> [Task item] An exact, word-for-word copy of the entries is required, beginning at the line that contains "subtotal: 382.60 -> 449.50" and ending at the last line, both included.

> [Dataset content]

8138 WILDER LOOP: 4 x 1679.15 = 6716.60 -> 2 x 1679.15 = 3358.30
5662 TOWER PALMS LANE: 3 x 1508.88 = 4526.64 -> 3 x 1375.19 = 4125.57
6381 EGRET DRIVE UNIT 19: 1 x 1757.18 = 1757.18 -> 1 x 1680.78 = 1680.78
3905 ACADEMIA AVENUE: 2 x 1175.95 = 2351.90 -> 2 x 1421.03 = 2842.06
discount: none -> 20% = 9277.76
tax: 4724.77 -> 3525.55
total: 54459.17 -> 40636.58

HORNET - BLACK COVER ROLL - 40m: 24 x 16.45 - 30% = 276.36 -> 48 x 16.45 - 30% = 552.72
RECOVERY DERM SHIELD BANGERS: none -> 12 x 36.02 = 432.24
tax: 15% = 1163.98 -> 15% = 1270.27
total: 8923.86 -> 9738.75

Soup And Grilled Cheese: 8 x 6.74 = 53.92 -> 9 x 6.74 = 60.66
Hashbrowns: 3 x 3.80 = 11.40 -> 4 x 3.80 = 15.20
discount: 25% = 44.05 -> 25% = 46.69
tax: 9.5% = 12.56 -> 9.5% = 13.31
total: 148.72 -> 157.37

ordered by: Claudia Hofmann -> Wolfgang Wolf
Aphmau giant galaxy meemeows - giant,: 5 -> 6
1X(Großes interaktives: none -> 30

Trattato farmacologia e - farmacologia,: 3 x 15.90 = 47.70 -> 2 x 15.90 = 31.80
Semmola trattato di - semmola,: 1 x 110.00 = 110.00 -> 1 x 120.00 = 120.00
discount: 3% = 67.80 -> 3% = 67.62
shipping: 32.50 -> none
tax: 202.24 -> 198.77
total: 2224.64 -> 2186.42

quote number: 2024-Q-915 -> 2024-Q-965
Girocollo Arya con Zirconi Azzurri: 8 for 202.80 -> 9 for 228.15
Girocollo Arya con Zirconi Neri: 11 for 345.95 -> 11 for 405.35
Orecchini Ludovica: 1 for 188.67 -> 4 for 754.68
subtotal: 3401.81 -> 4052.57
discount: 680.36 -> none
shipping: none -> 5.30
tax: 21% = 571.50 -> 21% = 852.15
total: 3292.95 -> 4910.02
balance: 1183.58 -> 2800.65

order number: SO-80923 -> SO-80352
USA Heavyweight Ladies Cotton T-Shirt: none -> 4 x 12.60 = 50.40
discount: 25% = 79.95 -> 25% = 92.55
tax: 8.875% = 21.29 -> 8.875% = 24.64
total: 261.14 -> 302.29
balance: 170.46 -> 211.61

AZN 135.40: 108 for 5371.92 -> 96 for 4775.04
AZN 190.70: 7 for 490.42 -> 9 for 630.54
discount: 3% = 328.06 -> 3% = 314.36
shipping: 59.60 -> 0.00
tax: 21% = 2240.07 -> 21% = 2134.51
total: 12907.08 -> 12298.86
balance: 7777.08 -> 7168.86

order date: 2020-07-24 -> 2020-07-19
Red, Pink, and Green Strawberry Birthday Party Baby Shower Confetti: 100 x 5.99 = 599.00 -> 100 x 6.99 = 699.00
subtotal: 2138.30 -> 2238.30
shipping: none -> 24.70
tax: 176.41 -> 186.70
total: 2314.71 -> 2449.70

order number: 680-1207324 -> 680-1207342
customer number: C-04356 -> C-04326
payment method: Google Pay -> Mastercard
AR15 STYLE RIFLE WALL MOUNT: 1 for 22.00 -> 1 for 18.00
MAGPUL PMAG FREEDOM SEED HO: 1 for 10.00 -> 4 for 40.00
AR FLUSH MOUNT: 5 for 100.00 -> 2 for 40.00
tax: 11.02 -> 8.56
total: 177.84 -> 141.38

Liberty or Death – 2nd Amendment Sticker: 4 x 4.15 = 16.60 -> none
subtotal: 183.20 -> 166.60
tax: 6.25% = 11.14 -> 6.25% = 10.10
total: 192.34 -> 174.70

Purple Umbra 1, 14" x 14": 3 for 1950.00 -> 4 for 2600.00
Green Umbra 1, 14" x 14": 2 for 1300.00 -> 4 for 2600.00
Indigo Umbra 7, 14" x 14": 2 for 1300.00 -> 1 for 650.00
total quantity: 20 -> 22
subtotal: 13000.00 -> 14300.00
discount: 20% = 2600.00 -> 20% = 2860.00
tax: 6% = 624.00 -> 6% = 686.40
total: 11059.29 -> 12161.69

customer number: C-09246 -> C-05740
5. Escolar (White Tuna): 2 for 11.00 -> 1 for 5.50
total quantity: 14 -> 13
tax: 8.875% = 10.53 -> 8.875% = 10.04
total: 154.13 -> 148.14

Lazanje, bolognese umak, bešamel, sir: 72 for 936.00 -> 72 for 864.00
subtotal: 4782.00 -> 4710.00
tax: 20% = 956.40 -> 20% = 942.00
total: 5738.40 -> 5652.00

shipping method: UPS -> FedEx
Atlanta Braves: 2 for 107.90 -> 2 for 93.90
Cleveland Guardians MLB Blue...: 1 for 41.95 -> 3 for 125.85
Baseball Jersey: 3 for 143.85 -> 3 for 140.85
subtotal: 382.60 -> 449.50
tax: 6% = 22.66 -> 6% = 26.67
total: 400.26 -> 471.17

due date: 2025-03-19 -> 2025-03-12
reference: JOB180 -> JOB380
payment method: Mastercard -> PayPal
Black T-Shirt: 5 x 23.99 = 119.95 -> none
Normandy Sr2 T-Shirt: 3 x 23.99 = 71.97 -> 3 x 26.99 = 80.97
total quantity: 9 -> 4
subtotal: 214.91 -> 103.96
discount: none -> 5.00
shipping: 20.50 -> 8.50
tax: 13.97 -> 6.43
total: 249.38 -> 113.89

> [Exercise solution]
subtotal: 382.60 -> 449.50
tax: 6% = 22.66 -> 6% = 26.67
total: 400.26 -> 471.17

due date: 2025-03-19 -> 2025-03-12
reference: JOB180 -> JOB380
payment method: Mastercard -> PayPal
Black T-Shirt: 5 x 23.99 = 119.95 -> none
Normandy Sr2 T-Shirt: 3 x 23.99 = 71.97 -> 3 x 26.99 = 80.97
total quantity: 9 -> 4
subtotal: 214.91 -> 103.96
discount: none -> 5.00
shipping: 20.50 -> 8.50
tax: 13.97 -> 6.43
total: 249.38 -> 113.89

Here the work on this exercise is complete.